Data entries
====
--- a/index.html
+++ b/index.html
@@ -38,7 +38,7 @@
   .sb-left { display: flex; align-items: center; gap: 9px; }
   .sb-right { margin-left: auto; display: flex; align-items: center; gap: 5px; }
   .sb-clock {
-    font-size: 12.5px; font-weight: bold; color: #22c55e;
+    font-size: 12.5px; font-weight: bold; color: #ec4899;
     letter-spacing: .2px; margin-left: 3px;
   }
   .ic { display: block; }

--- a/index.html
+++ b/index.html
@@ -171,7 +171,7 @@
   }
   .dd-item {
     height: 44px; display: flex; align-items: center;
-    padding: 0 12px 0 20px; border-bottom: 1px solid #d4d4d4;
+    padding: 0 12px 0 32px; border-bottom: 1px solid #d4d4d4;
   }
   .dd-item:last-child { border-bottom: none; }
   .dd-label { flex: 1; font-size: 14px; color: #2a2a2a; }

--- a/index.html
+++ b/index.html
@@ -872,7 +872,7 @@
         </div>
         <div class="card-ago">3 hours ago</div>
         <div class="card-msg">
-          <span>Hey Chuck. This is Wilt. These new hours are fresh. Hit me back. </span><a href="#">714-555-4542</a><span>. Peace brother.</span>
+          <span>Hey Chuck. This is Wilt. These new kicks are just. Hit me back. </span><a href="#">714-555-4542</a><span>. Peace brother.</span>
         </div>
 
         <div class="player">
====
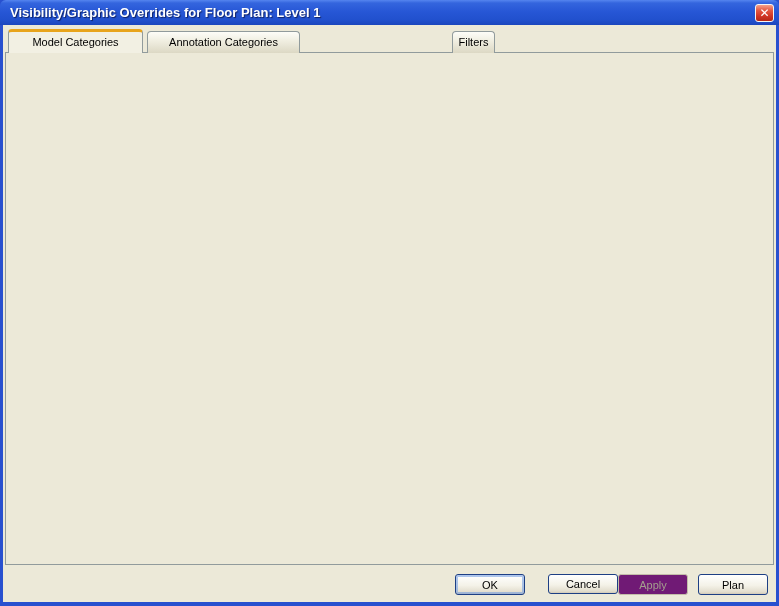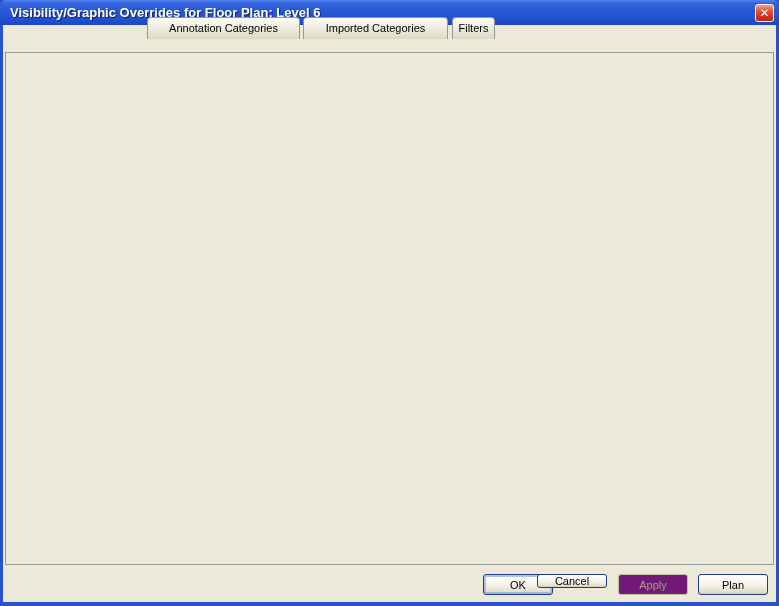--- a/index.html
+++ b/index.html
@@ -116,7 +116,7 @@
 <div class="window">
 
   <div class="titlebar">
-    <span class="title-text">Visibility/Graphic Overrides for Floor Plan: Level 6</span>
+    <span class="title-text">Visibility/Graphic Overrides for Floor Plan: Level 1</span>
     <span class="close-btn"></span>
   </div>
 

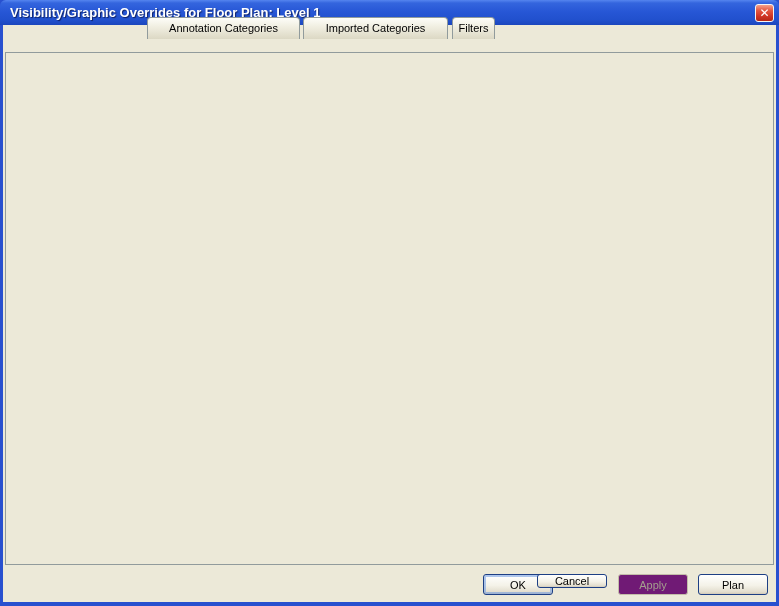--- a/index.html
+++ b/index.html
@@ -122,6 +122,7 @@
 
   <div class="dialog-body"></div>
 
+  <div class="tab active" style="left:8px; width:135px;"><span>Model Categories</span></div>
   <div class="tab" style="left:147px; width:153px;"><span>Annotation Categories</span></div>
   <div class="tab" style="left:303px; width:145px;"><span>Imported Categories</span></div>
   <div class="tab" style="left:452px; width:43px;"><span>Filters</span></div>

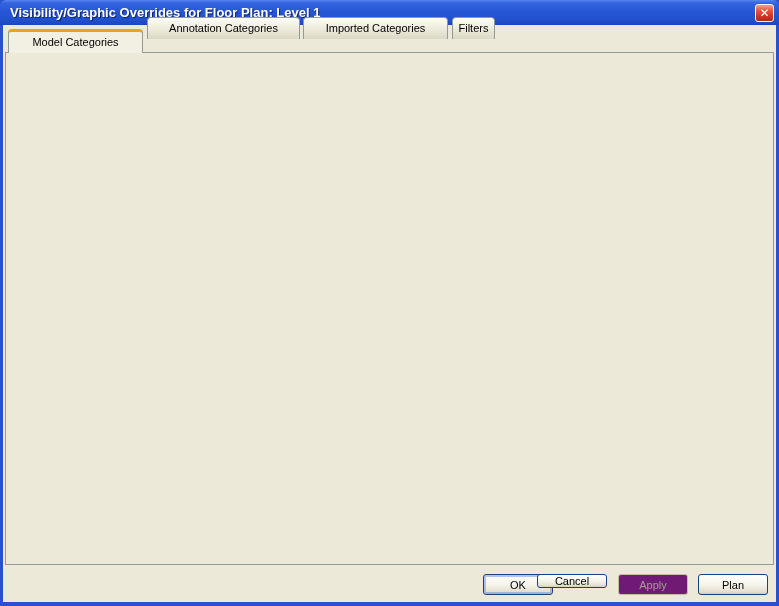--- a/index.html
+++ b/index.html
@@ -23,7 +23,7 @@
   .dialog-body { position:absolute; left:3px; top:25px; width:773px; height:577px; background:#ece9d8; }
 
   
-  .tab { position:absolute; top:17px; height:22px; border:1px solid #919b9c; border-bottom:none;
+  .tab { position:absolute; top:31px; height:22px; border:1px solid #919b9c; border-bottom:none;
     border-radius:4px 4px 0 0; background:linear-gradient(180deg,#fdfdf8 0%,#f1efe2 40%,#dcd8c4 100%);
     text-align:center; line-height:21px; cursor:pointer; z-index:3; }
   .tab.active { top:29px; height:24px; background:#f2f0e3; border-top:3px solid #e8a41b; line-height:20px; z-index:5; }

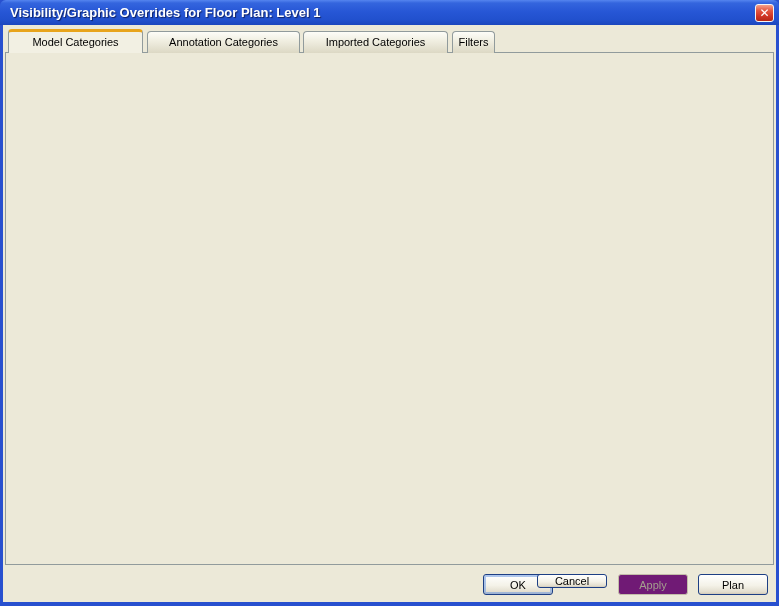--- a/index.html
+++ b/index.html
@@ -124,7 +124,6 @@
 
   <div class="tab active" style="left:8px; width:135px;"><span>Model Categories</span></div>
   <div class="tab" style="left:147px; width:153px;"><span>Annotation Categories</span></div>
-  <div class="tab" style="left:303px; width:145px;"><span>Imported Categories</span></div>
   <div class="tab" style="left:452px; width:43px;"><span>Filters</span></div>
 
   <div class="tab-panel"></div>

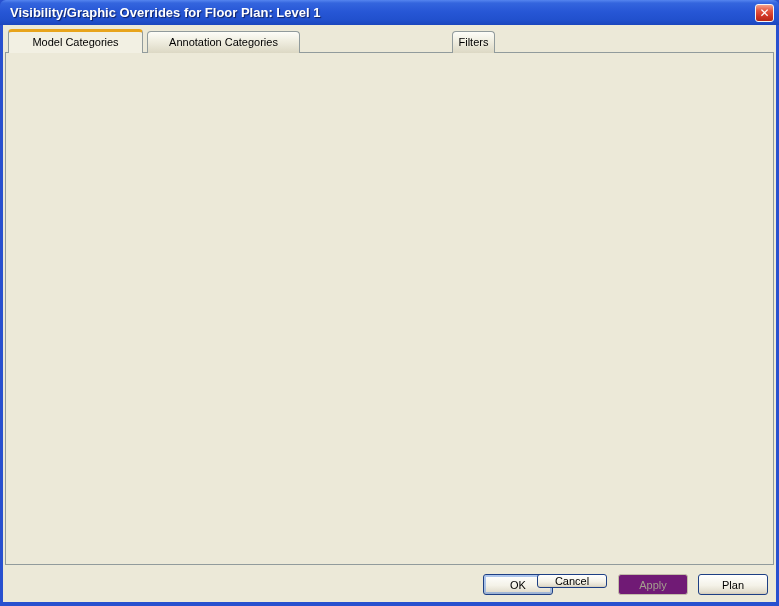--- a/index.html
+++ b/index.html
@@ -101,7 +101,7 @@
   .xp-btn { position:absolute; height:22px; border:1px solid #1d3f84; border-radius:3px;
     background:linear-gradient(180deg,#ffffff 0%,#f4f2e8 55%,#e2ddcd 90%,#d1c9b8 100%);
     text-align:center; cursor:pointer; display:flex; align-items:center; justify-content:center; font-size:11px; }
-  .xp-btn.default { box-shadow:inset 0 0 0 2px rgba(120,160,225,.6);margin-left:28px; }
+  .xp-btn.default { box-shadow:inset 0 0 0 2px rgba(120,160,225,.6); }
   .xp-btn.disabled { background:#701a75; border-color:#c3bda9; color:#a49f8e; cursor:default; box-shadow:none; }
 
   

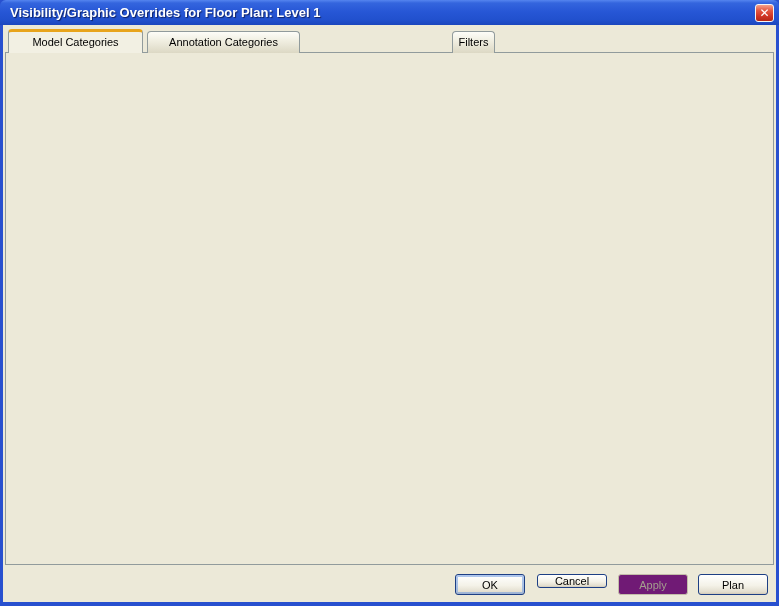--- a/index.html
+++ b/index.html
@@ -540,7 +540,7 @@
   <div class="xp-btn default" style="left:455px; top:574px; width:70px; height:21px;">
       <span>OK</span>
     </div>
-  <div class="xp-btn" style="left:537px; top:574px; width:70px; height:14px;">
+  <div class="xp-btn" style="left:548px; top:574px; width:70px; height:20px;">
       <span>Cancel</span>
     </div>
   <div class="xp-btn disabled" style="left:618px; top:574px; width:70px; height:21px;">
====
● Action item:
The answer is a single number, the count of lines in the records that contain the string "color".

● Solution to this exercise:
4